_Problem to work on_. Keep the pictures out and restate every record exactly.

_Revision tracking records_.
_ _ _ _

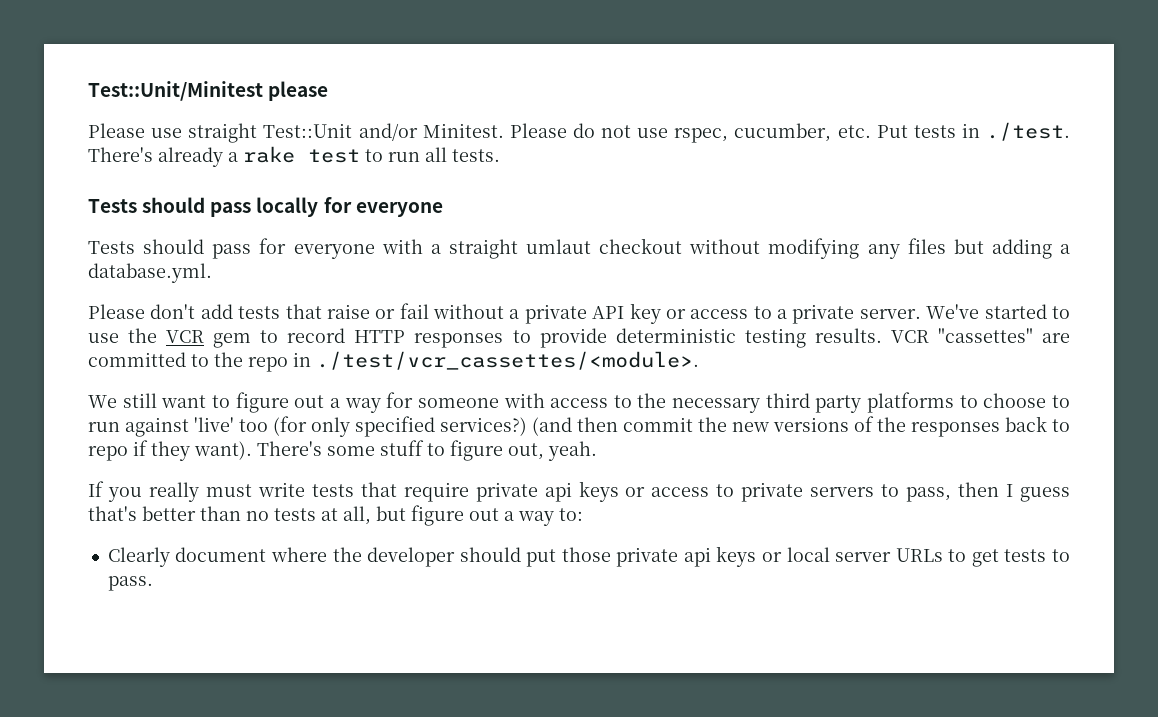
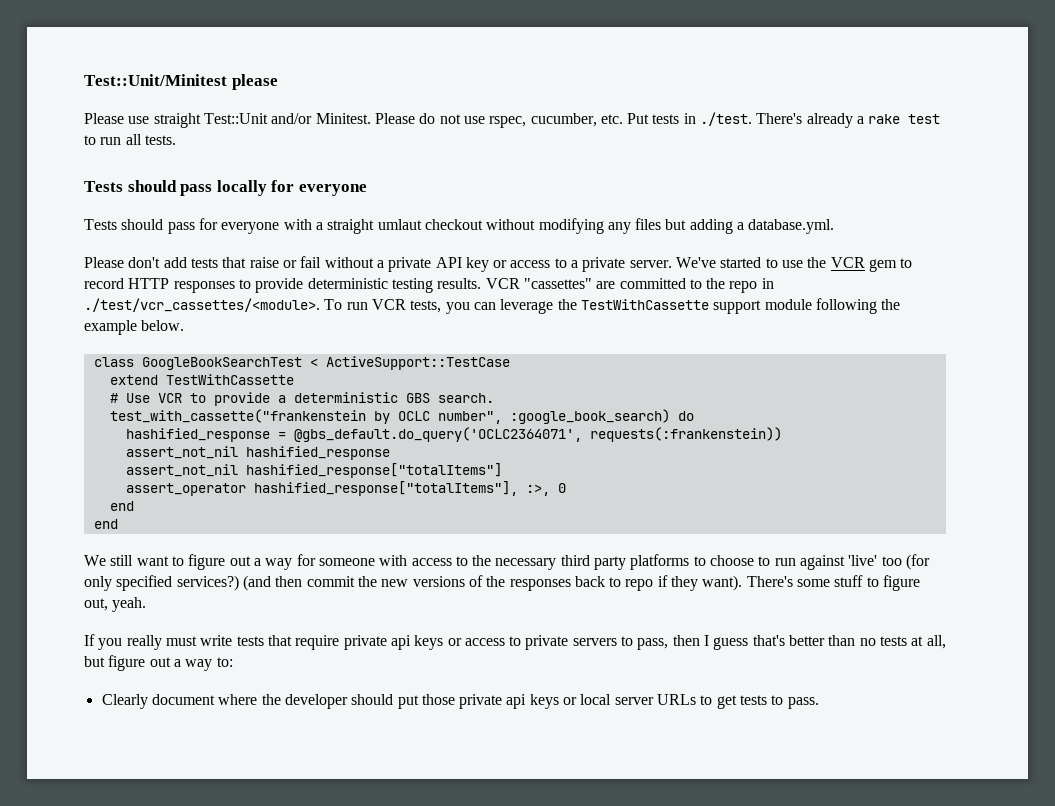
- VCR "cassettes" are committed to the repo in ./test/vcr_cassettes/<module>.
+ VCR "cassettes" are committed to the repo in ./test/vcr_cassettes/<module>. To run VCR tests, you can leverage the TestWithCassette support module following the example below.
+ class GoogleBookSearchTest < ActiveSupport::TestCase
+ extend TestWithCassette
+ # Use VCR to provide a deterministic GBS search.
+ test_with_cassette("frankenstein by OCLC number", :google_book_search) do
+ hashified_response = @gbs_default.do_query('OCLC2364071', requests(:frankenstein))
+ assert_not_nil hashified_response
+ assert_not_nil hashified_response["totalItems"]
+ assert_operator hashified_response["totalItems"], :>, 0
+ end
+ end

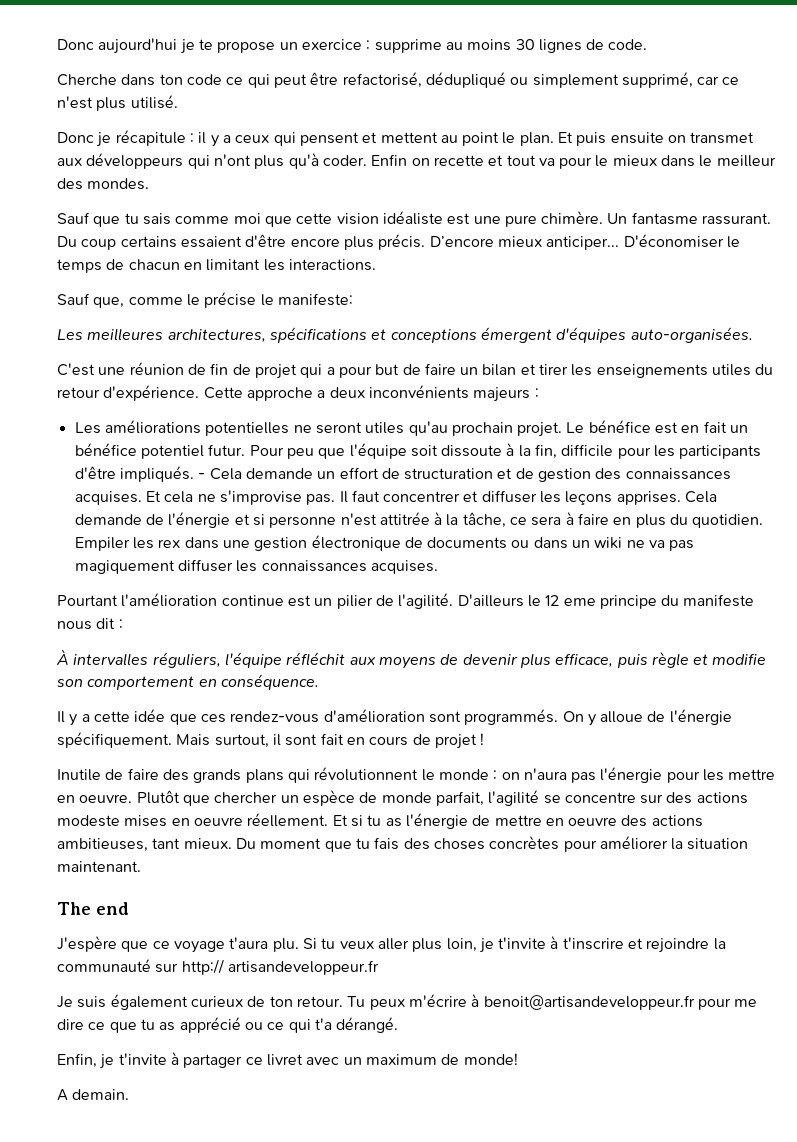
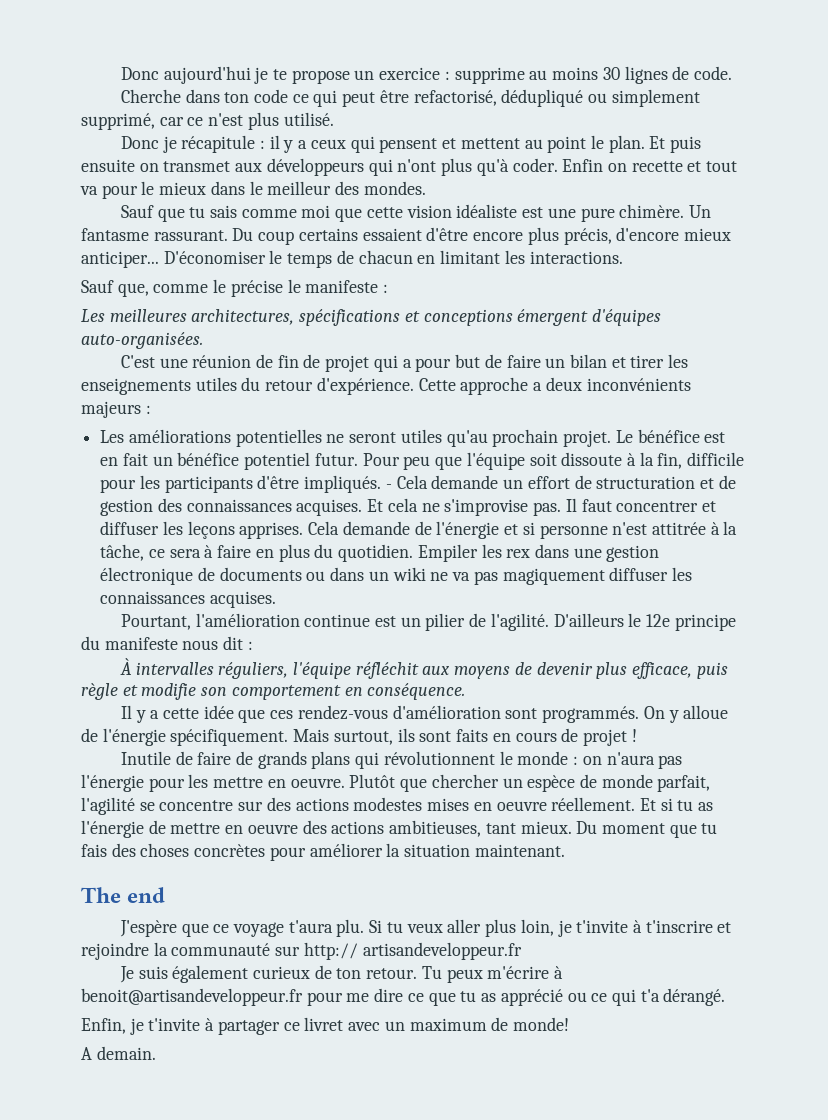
- Du coup certains essaient d'être encore plus précis. D’encore mieux anticiper...
+ Du coup certains essaient d'être encore plus précis, d'encore mieux anticiper...
- Sauf que, comme le précise le manifeste:
+ Sauf que, comme le précise le manifeste :
- Pourtant l'amélioration continue est un pilier de l'agilité.
+ Pourtant, l'amélioration continue est un pilier de l'agilité.
- D'ailleurs le 12 eme principe du manifeste nous dit :
+ D'ailleurs le 12e principe du manifeste nous dit :
- Mais surtout, il sont fait en cours de projet !
+ Mais surtout, ils sont faits en cours de projet !
- Inutile de faire des grands plans qui révolutionnent le monde : on n'aura pas l'énergie pour les mettre en oeuvre.
+ Inutile de faire de grands plans qui révolutionnent le monde : on n'aura pas l'énergie pour les mettre en oeuvre.
- Plutôt que chercher un espèce de monde parfait, l'agilité se concentre sur des actions modeste mises en oeuvre réellement.
+ Plutôt que chercher un espèce de monde parfait, l'agilité se concentre sur des actions modestes mises en oeuvre réellement.

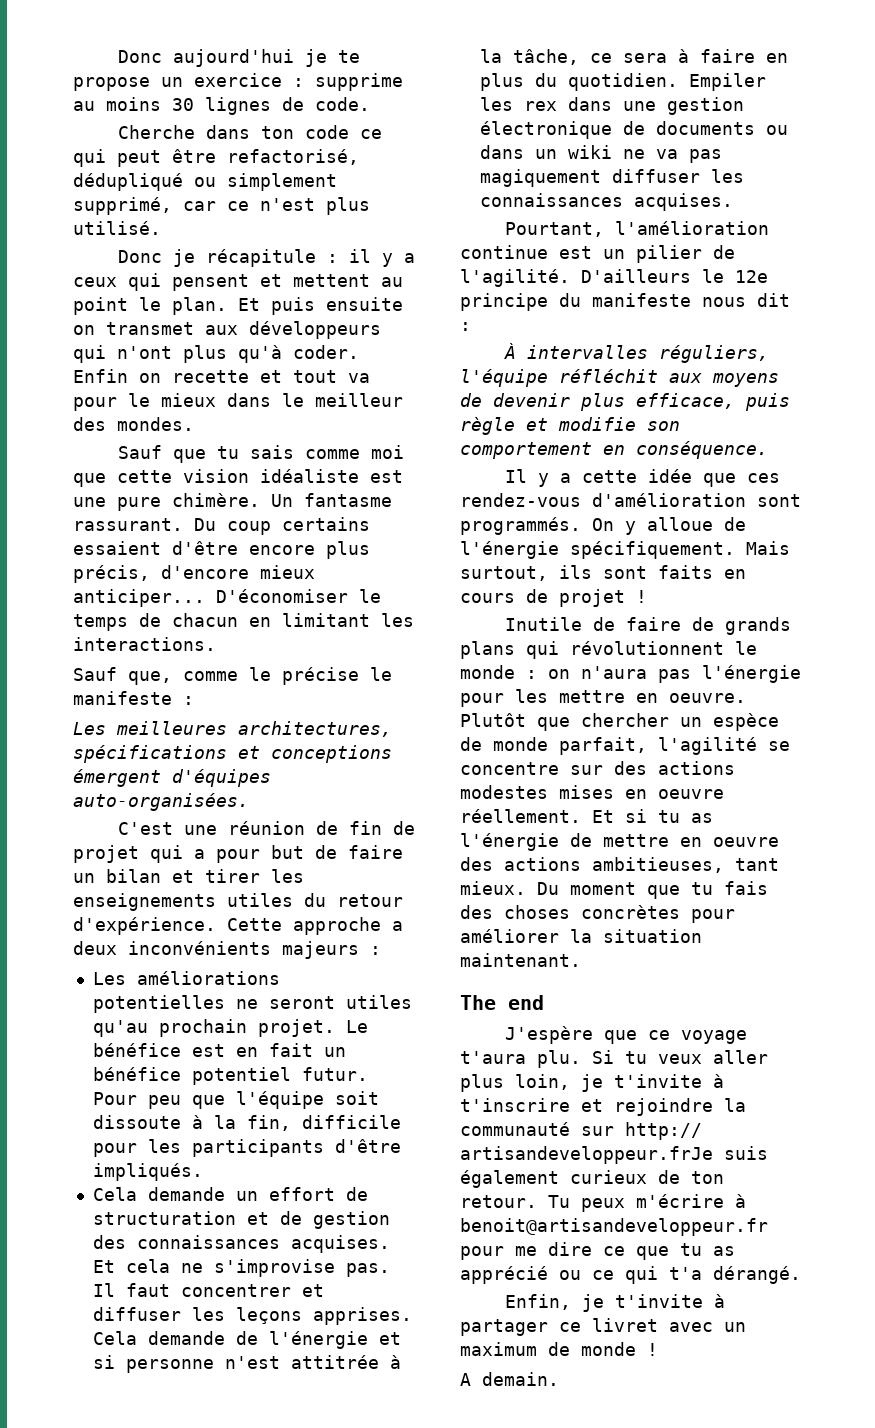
- Pour peu que l'équipe soit dissoute à la fin, difficile pour les participants d'être impliqués. - Cela demande un effort de structuration et de gestion des connaissances acquises.
+ Pour peu que l'équipe soit dissoute à la fin, difficile pour les participants d'être impliqués.
+ Cela demande un effort de structuration et de gestion des connaissances acquises.
- Si tu veux aller plus loin, je t'invite à t'inscrire et rejoindre la communauté sur http:// artisandeveloppeur.fr
- Je suis également curieux de ton retour.
+ Si tu veux aller plus loin, je t'invite à t'inscrire et rejoindre la communauté sur http:// artisandeveloppeur.frJe suis également curieux de ton retour.
- Enfin, je t'invite à partager ce livret avec un maximum de monde!
+ Enfin, je t'invite à partager ce livret avec un maximum de monde !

_ _ _ _

_Exercise answer_.
- VCR "cassettes" are committed to the repo in ./test/vcr_cassettes/<module>.
+ VCR "cassettes" are committed to the repo in ./test/vcr_cassettes/<module>. To run VCR tests, you can leverage the TestWithCassette support module following the example below.
+ class GoogleBookSearchTest < ActiveSupport::TestCase
+ extend TestWithCassette
+ # Use VCR to provide a deterministic GBS search.
+ test_with_cassette("frankenstein by OCLC number", :google_book_search) do
+ hashified_response = @gbs_default.do_query('OCLC2364071', requests(:frankenstein))
+ assert_not_nil hashified_response
+ assert_not_nil hashified_response["totalItems"]
+ assert_operator hashified_response["totalItems"], :>, 0
+ end
+ end

- Du coup certains essaient d'être encore plus précis. D’encore mieux anticiper...
+ Du coup certains essaient d'être encore plus précis, d'encore mieux anticiper...
- Sauf que, comme le précise le manifeste:
+ Sauf que, comme le précise le manifeste :
- Pourtant l'amélioration continue est un pilier de l'agilité.
+ Pourtant, l'amélioration continue est un pilier de l'agilité.
- D'ailleurs le 12 eme principe du manifeste nous dit :
+ D'ailleurs le 12e principe du manifeste nous dit :
- Mais surtout, il sont fait en cours de projet !
+ Mais surtout, ils sont faits en cours de projet !
- Inutile de faire des grands plans qui révolutionnent le monde : on n'aura pas l'énergie pour les mettre en oeuvre.
+ Inutile de faire de grands plans qui révolutionnent le monde : on n'aura pas l'énergie pour les mettre en oeuvre.
- Plutôt que chercher un espèce de monde parfait, l'agilité se concentre sur des actions modeste mises en oeuvre réellement.
+ Plutôt que chercher un espèce de monde parfait, l'agilité se concentre sur des actions modestes mises en oeuvre réellement.

- Pour peu que l'équipe soit dissoute à la fin, difficile pour les participants d'être impliqués. - Cela demande un effort de structuration et de gestion des connaissances acquises.
+ Pour peu que l'équipe soit dissoute à la fin, difficile pour les participants d'être impliqués.
+ Cela demande un effort de structuration et de gestion des connaissances acquises.
- Si tu veux aller plus loin, je t'invite à t'inscrire et rejoindre la communauté sur http:// artisandeveloppeur.fr
- Je suis également curieux de ton retour.
+ Si tu veux aller plus loin, je t'invite à t'inscrire et rejoindre la communauté sur http:// artisandeveloppeur.frJe suis également curieux de ton retour.
- Enfin, je t'invite à partager ce livret avec un maximum de monde!
+ Enfin, je t'invite à partager ce livret avec un maximum de monde !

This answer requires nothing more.